Neibauer believes that corporate Part 91 departments would use a six to eight-seat VLJ, if the cost is right and if it’s efficient. He absolutely doesn’t believe that the two-, four-, five- and six-seat VLJs will be used for commercial “glorified” air taxis.
“The air-taxi concept is a cockamamie notion,” he said. “The American public isn’t sitting around waiting anxiously for this; it’s a trade thing. The public doesn’t know about air taxis; they don’t care about it and they won’t do it! It’s not necessary for them to fly around in tiny jets.

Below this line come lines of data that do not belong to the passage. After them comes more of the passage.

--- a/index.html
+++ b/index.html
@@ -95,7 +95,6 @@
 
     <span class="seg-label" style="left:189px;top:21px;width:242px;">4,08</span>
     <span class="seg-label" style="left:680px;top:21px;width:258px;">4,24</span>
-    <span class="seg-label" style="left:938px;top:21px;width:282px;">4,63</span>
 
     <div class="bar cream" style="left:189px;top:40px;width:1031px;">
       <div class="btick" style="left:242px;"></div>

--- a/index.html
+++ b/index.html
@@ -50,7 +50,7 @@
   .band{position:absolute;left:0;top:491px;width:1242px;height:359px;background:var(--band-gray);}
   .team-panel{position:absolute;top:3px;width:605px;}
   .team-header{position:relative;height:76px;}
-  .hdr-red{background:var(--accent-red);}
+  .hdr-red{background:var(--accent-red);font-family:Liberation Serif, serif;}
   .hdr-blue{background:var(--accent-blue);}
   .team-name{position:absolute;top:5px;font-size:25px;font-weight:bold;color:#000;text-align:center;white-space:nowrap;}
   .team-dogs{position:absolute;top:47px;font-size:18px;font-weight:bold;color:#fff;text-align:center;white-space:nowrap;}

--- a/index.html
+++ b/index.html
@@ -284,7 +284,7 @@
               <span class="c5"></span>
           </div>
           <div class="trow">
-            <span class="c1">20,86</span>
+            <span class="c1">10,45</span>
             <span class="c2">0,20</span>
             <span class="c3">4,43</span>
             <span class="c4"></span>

“This is a dot-comer attitude; it’s an Eclipse/Vern Raburn idea. Raburn believes he’s going to dot-com change the world! He cannot make that business plan work, unless he sells hundreds and hundreds of jets each year. How can you do that? You have to come up with some cockamamie notion, and that’s it!”
When confronted with Eclipse’s claim that they have more than 2,156 orders for its Eclipse 500, a five-seat VLJ, Neibauer agreed with The Teal Group’s analyst Richard Aboulafia, who wants to see proof.

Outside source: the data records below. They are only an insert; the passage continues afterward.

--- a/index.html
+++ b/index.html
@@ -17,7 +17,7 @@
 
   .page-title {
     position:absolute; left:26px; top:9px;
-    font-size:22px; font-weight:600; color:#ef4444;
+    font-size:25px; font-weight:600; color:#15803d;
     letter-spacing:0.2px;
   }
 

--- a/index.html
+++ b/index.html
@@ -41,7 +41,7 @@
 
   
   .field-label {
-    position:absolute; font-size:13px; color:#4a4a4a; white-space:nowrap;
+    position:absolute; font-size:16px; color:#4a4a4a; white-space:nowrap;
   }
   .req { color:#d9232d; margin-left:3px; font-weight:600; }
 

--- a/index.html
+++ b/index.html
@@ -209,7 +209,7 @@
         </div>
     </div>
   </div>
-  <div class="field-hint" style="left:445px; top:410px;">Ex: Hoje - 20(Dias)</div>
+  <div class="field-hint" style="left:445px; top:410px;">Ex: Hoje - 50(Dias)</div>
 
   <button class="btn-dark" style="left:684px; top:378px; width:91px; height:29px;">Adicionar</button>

“It’s easy to put orders down; we had hundreds and hundreds of orders on our first Columbia 300, but if there’s no risk on the deposit, why not?” Neibauer said. “I know a guy that has an order on an Eclipse; he also has one on another VLJ, too. He doesn’t care; he has no risk. His deposits are in escrow accounts. So, I have no intention of coming up with hype that says my VLJ is the next air-taxi solution.”
He said the VLJ he’s designing is a couple of years away from flying, and by then, there would be more choices of power plants. He also said no one should rule out Honda as that supplier.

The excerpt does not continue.